WHAT IS EXPECTED ->
Restate each line below word for word, skipping every picture.

[Before-and-after page screenshots]
++++++

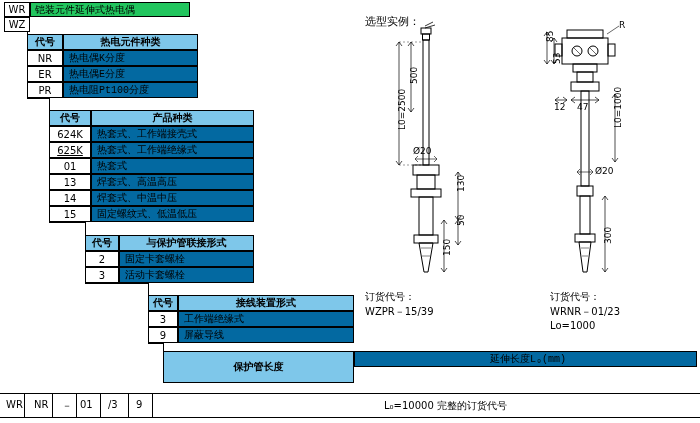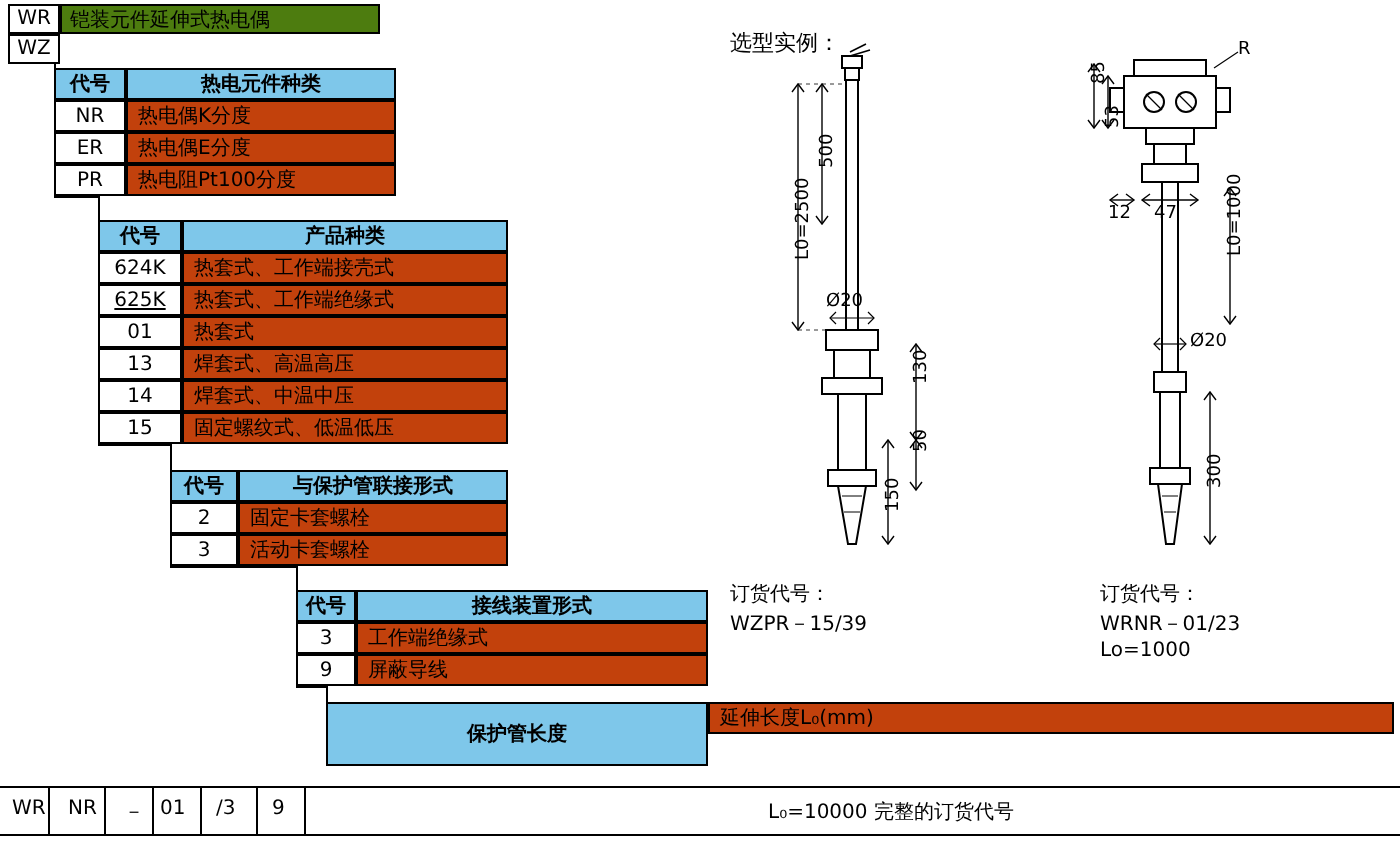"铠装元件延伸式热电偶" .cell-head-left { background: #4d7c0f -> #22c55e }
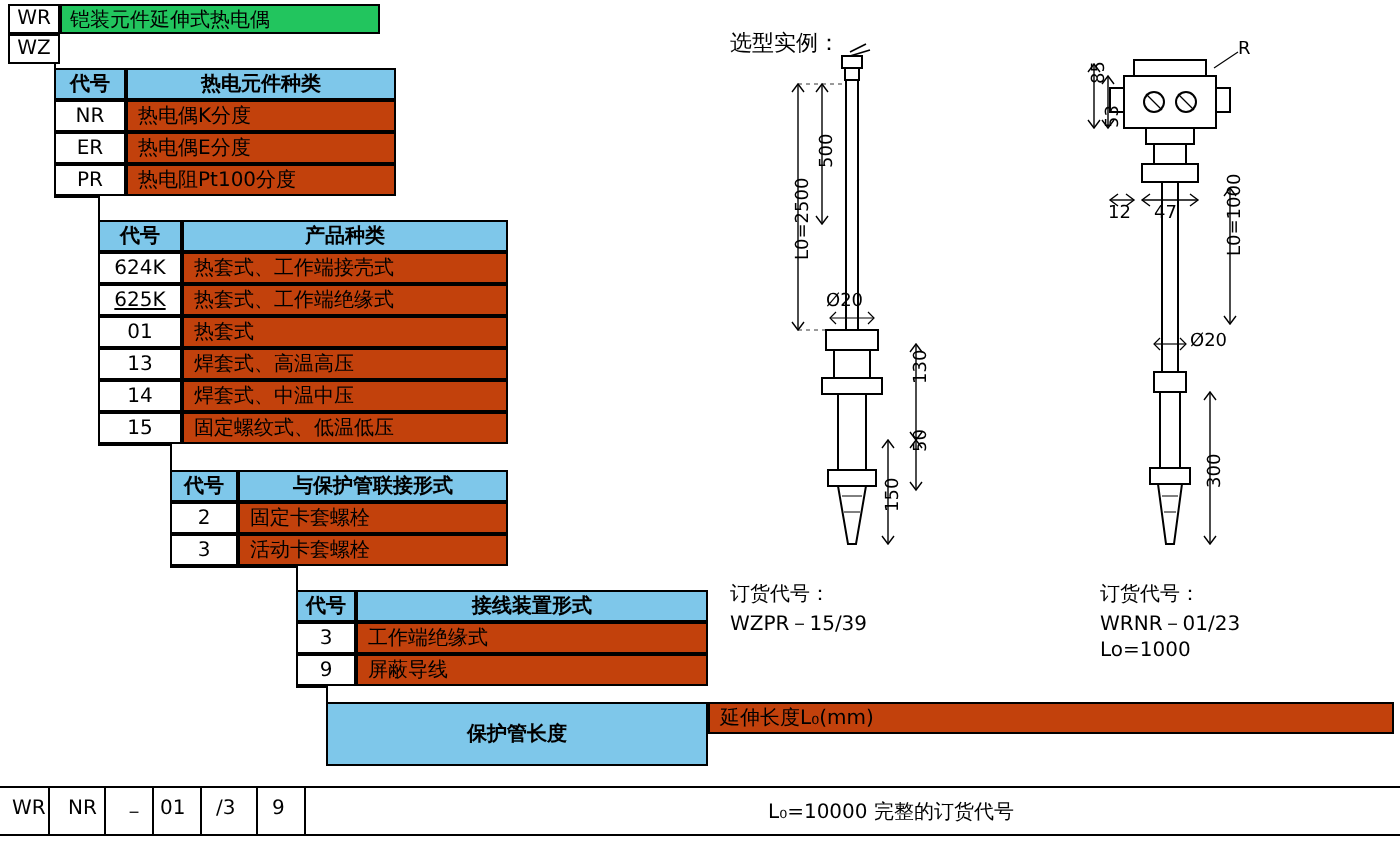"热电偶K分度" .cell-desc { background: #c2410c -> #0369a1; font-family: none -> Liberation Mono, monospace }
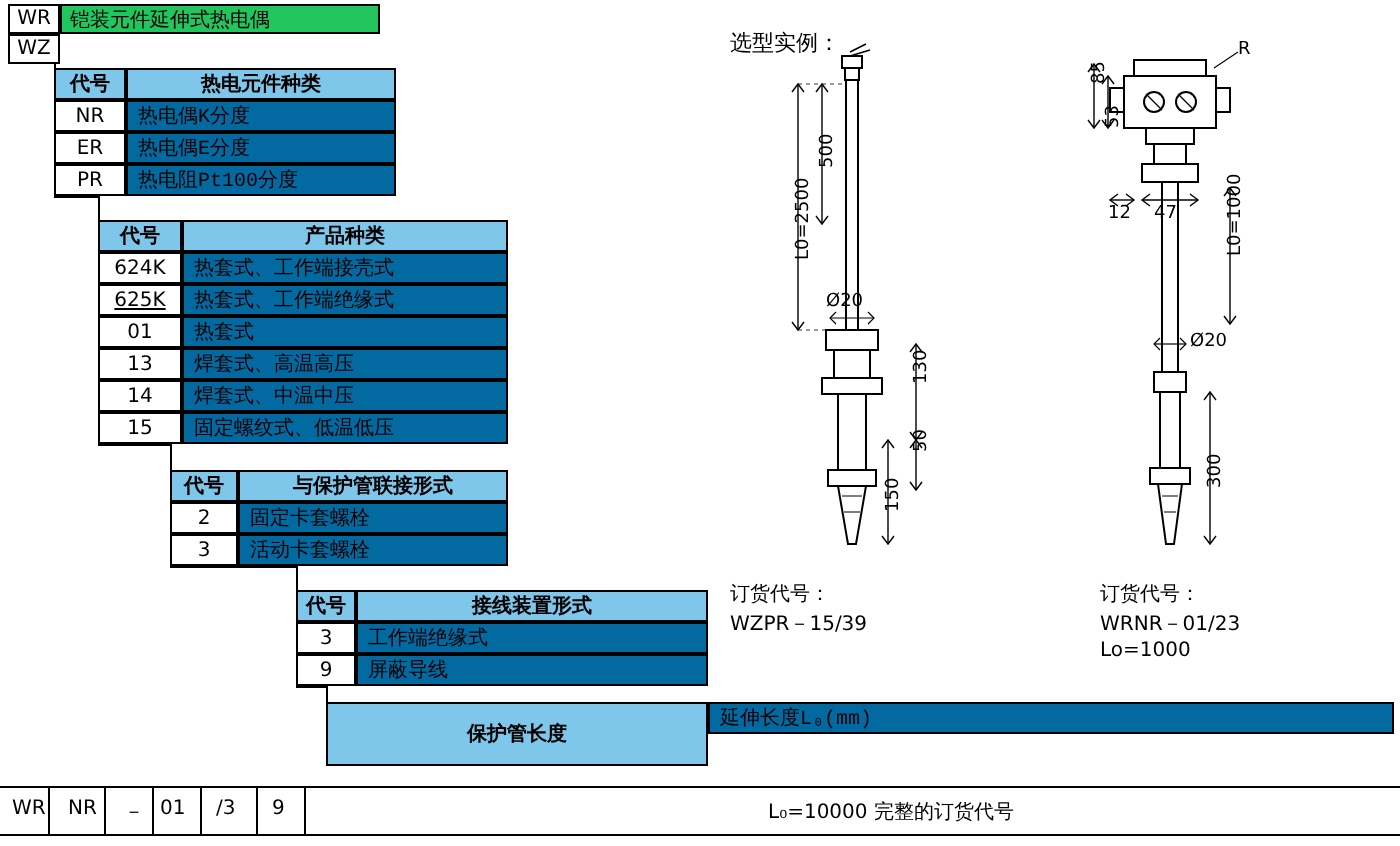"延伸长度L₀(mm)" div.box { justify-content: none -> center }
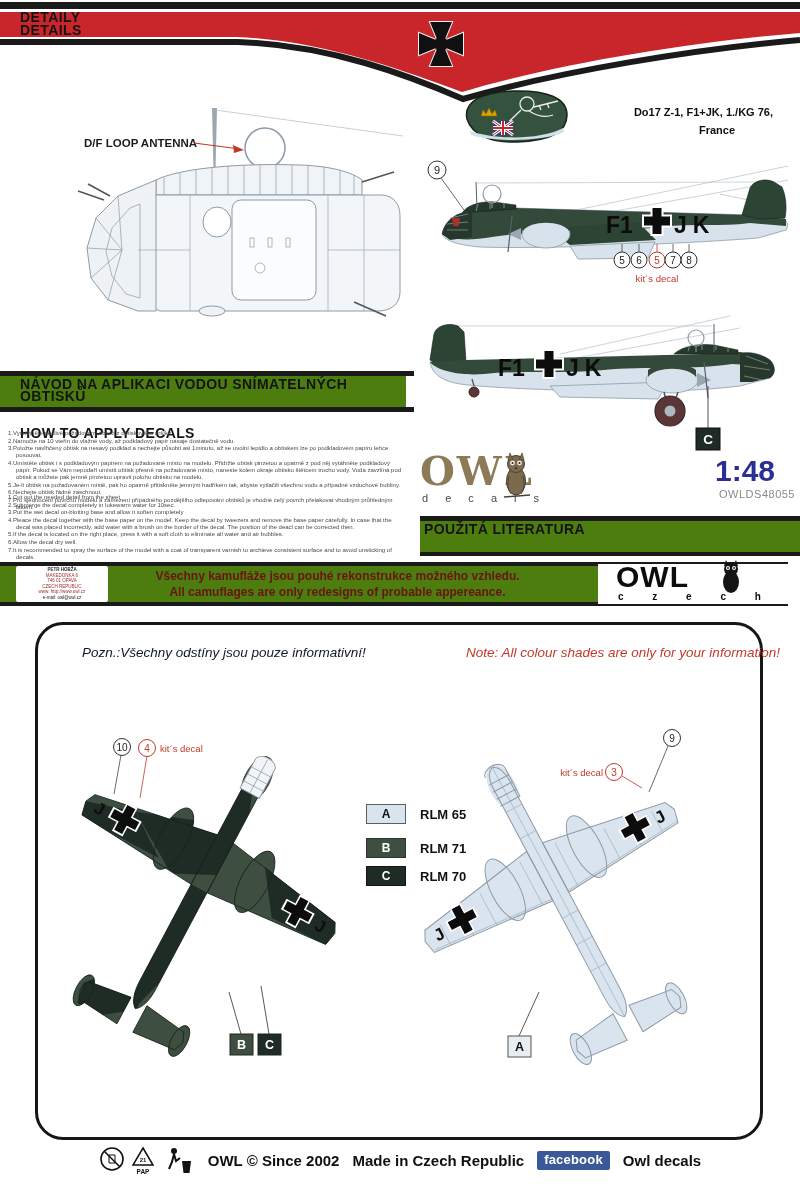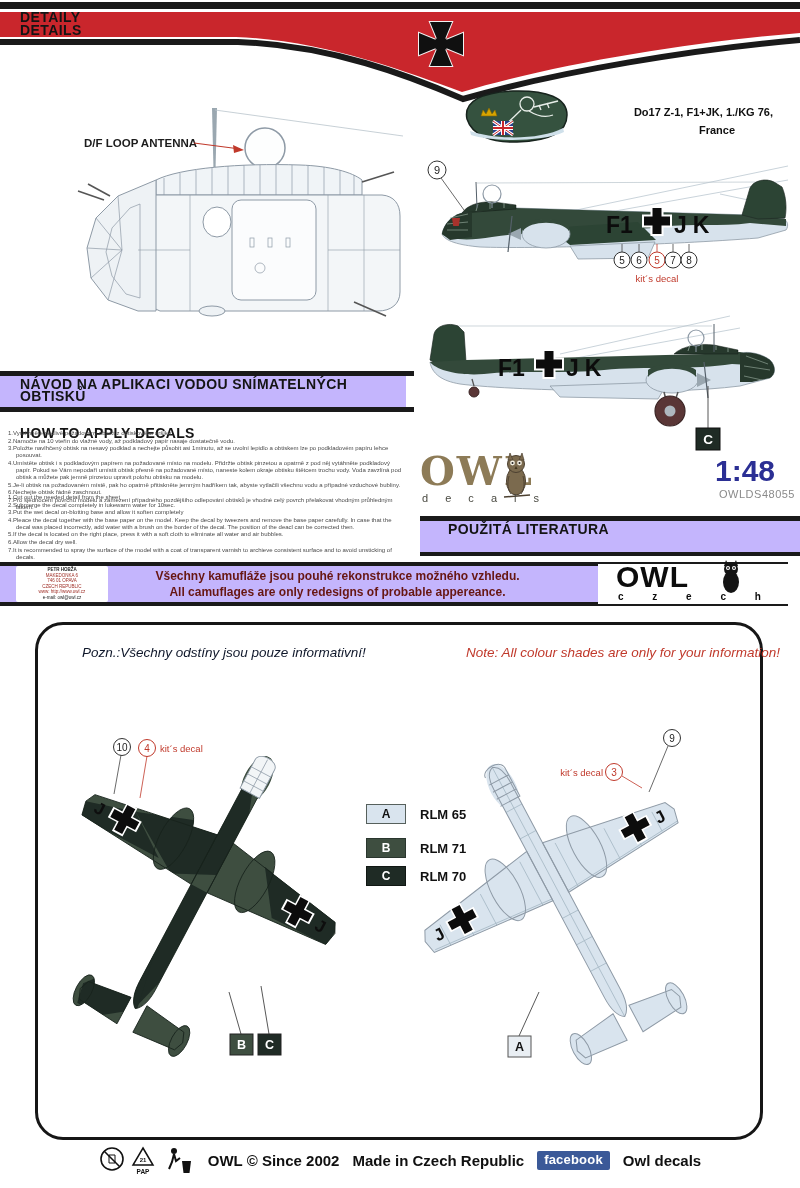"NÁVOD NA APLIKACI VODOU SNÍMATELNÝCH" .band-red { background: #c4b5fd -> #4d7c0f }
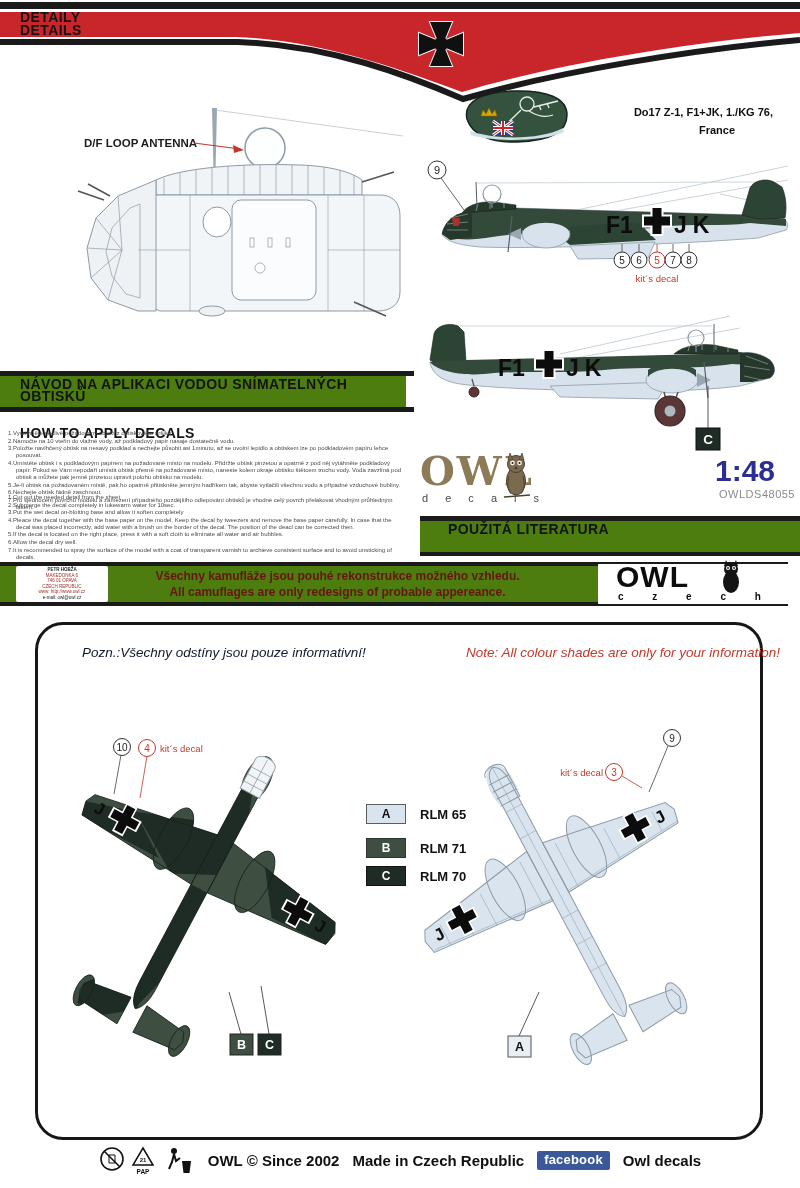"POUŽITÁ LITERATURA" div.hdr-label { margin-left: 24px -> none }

++++++

ANSWER SPACE ->
"铠装元件延伸式热电偶" .cell-head-left { background: #4d7c0f -> #22c55e }
"热电偶K分度" .cell-desc { background: #c2410c -> #0369a1; font-family: none -> Liberation Mono, monospace }
"延伸长度L₀(mm)" div.box { justify-content: none -> center }
"NÁVOD NA APLIKACI VODOU SNÍMATELNÝCH" .band-red { background: #c4b5fd -> #4d7c0f }
"POUŽITÁ LITERATURA" div.hdr-label { margin-left: 24px -> none }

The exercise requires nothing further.